Task item: Copy the lines below verbatim, beginning with the line that includes "Total geral | Doações: 328 -> 319" and continuing to the end; leave out everything before it.

######

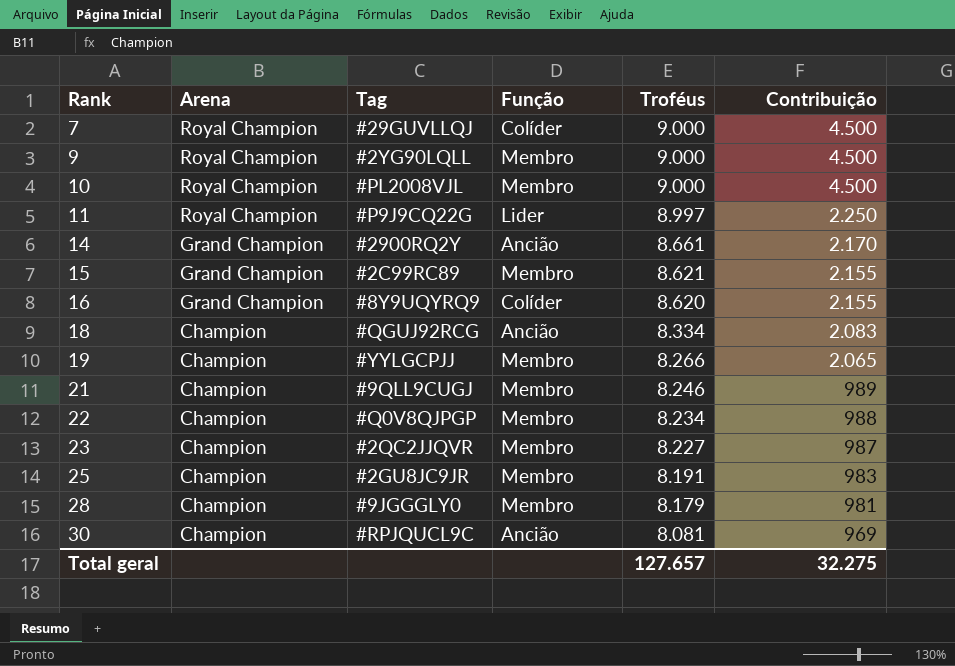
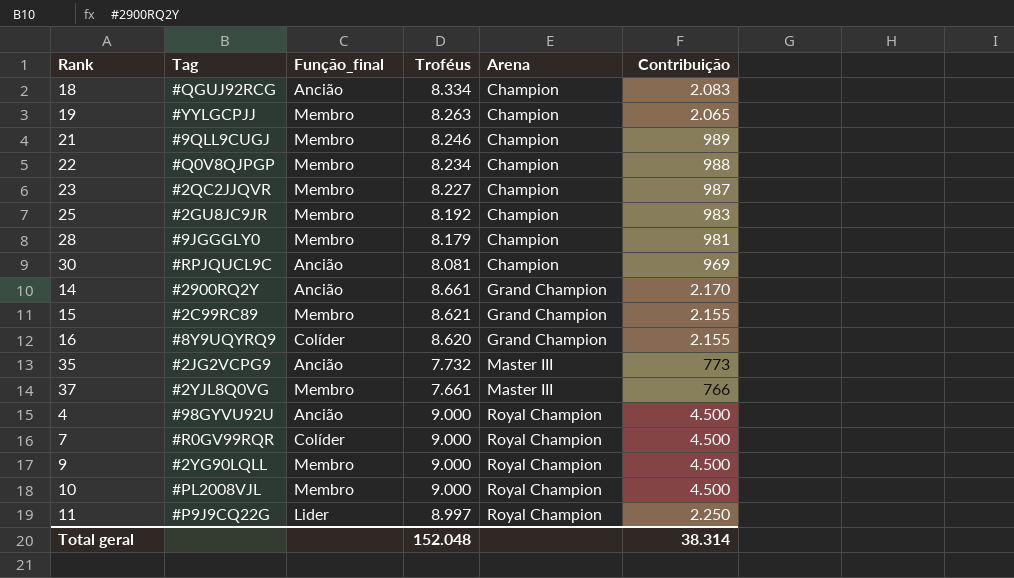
row order: Rank ascending -> Arena ascending
column name: Função -> Função_final
column Arena | position: 2 -> 5
19 | Troféus: 8.266 -> 8.263
25 | Troféus: 8.191 -> 8.192
row 35: none -> #2JG2VCPG9 | Ancião | 7.732 | Master III | 773
row 37: none -> #2YJL8Q0VG | Membro | 7.661 | Master III | 766
row 4: none -> #98GYVU92U | Ancião | 9.000 | Royal Champion | 4.500
7 | Tag: #29GUVLLQJ -> #R0GV99RQR
Total geral | Troféus: 127.657 -> 152.048
Total geral | Contribuição: 32.275 -> 38.314

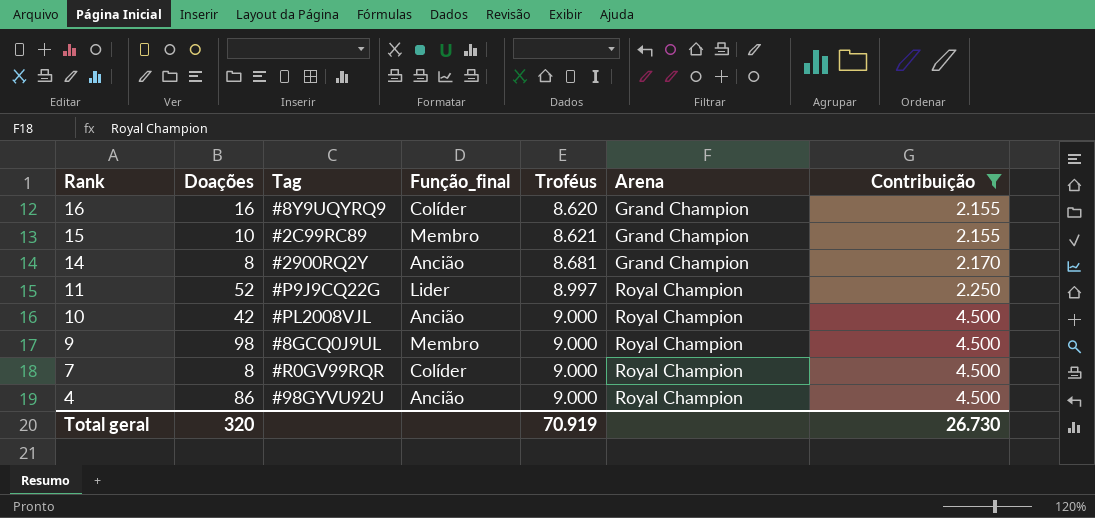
filter: none -> Contribuição >= 2.155
row order: Arena ascending -> Rank descending
column Doações | position: none -> 2
14 | Troféus: 8.661 -> 8.681
10 | Função_final: Membro -> Ancião
9 | Tag: #2YG90LQLL -> #8GCQ0J9UL
Total geral | Troféus: 152.048 -> 70.919
Total geral | Contribuição: 38.314 -> 26.730

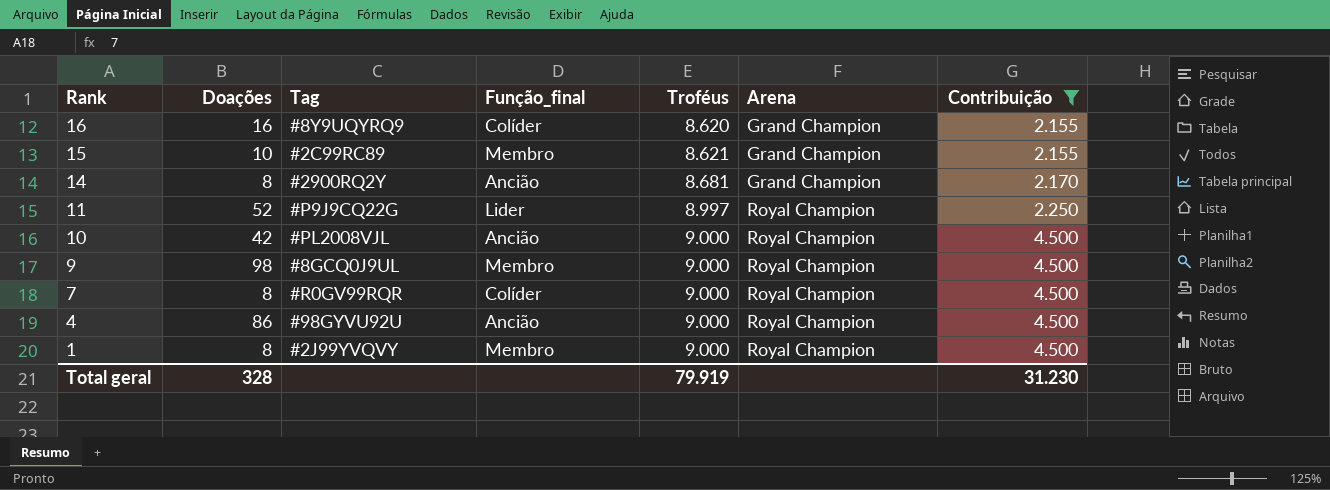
row 1: none -> 8 | #2J99YVQVY | Membro | 9.000 | Royal Champion | 4.500
Total geral | Doações: 320 -> 328
Total geral | Troféus: 70.919 -> 79.919
Total geral | Contribuição: 26.730 -> 31.230

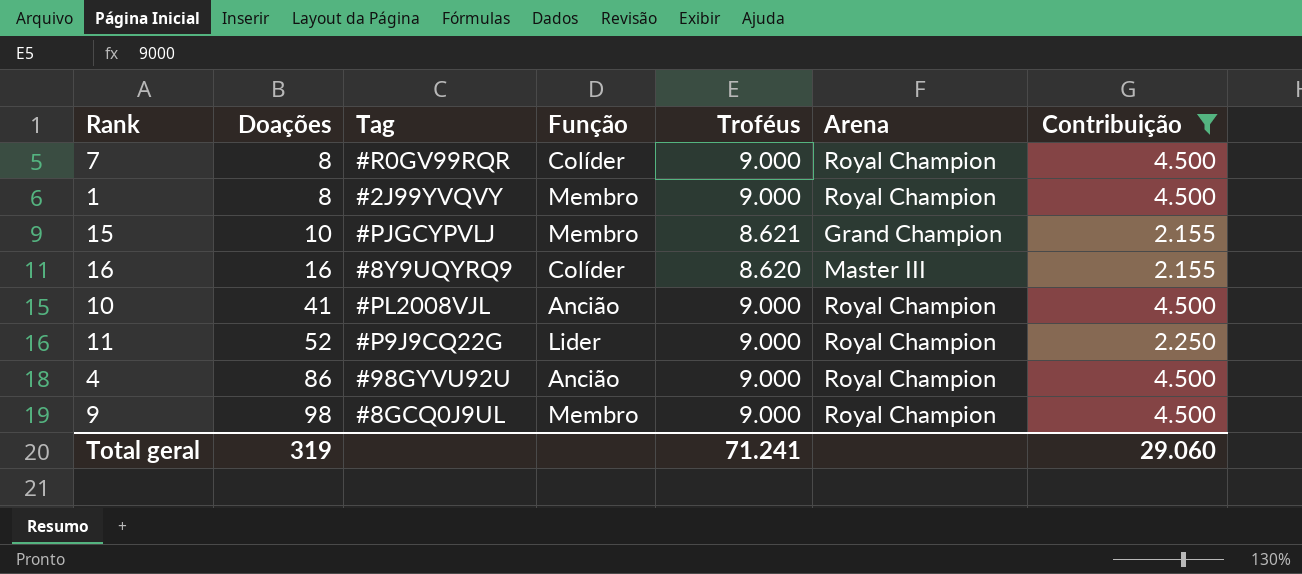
row order: Rank descending -> Doações ascending
column name: Função_final -> Função
row 14: 8 | #2900RQ2Y | Ancião | 8.681 | Grand Champion | 2.170 -> none
15 | Tag: #2C99RC89 -> #PJGCYPVLJ
16 | Arena: Grand Champion -> Master III
10 | Doações: 42 -> 41
11 | Troféus: 8.997 -> 9.000
Total geral | Doações: 328 -> 319
Total geral | Troféus: 79.919 -> 71.241
Total geral | Contribuição: 31.230 -> 29.060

######

Exercise response:
Total geral | Doações: 328 -> 319
Total geral | Troféus: 79.919 -> 71.241
Total geral | Contribuição: 31.230 -> 29.060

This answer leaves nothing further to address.